> _ABOUT THIS TASK_:
Omit the images. Restate all of the records word for word.

> _SOURCE DATA_:
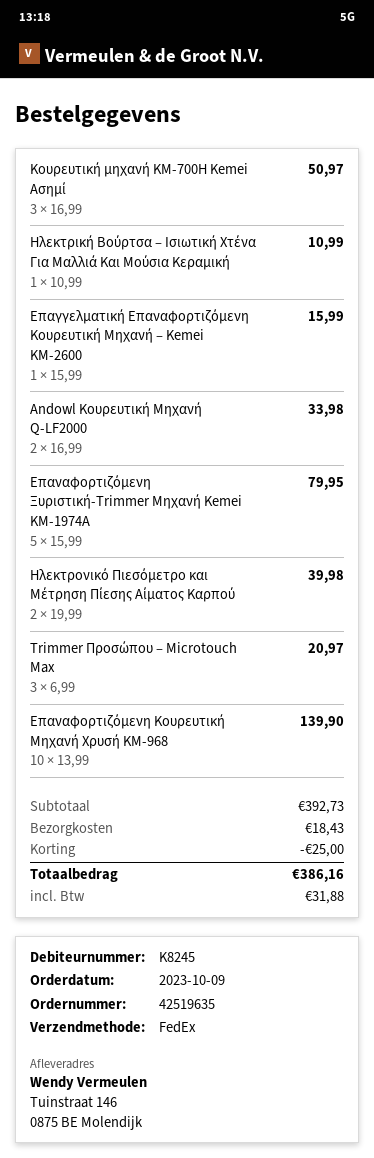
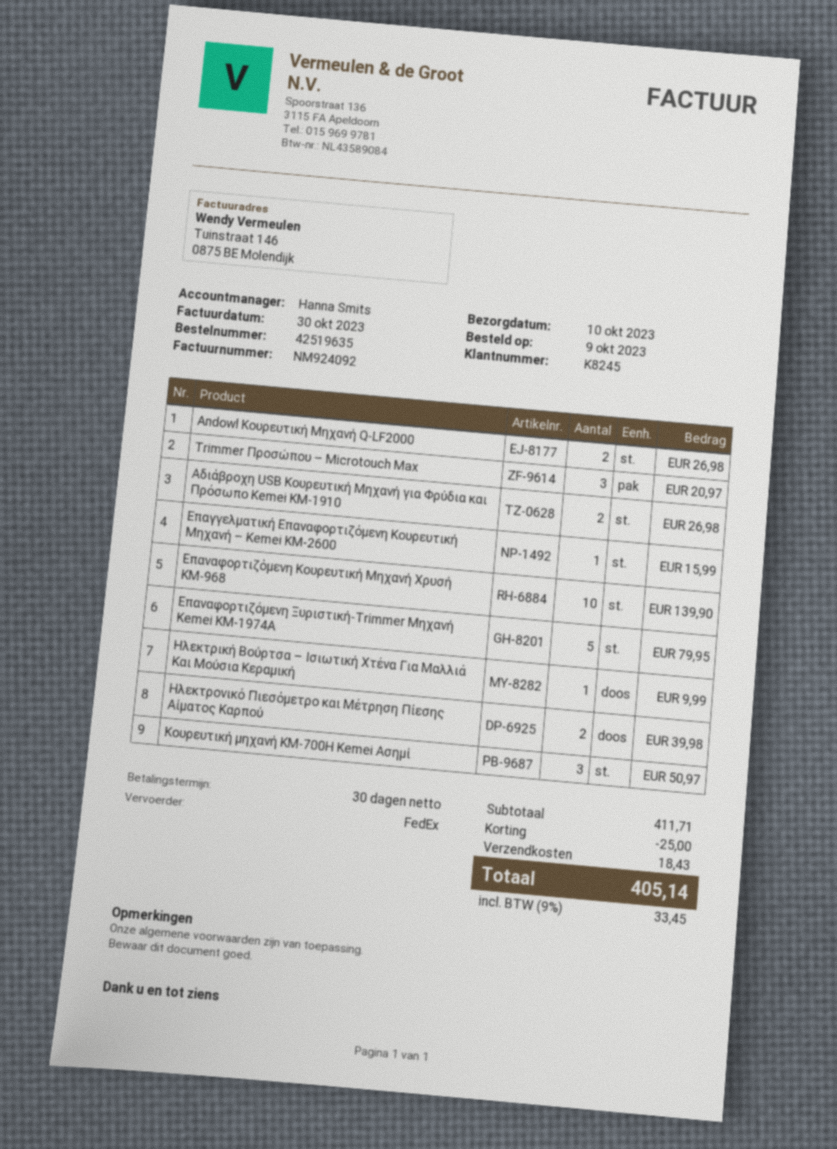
Ηλεκτρική Βούρτσα – Ισιωτική Χτένα Για Μαλλιά Και Μούσια Κεραμική: 1 for 10.99 -> 1 for 9.99
Andowl Κουρευτική Μηχανή Q-LF2000: 2 for 33.98 -> 2 for 26.98
Αδιάβροχη USB Κουρευτική Μηχανή για Φρύδια και Πρόσωπο Kemei KM-1910: none -> 2 for 26.98
subtotal: 392.73 -> 411.71
tax: 31.88 -> 33.45
total: 386.16 -> 405.14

> _TASK RESULT_:
Ηλεκτρική Βούρτσα – Ισιωτική Χτένα Για Μαλλιά Και Μούσια Κεραμική: 1 for 10.99 -> 1 for 9.99
Andowl Κουρευτική Μηχανή Q-LF2000: 2 for 33.98 -> 2 for 26.98
Αδιάβροχη USB Κουρευτική Μηχανή για Φρύδια και Πρόσωπο Kemei KM-1910: none -> 2 for 26.98
subtotal: 392.73 -> 411.71
tax: 31.88 -> 33.45
total: 386.16 -> 405.14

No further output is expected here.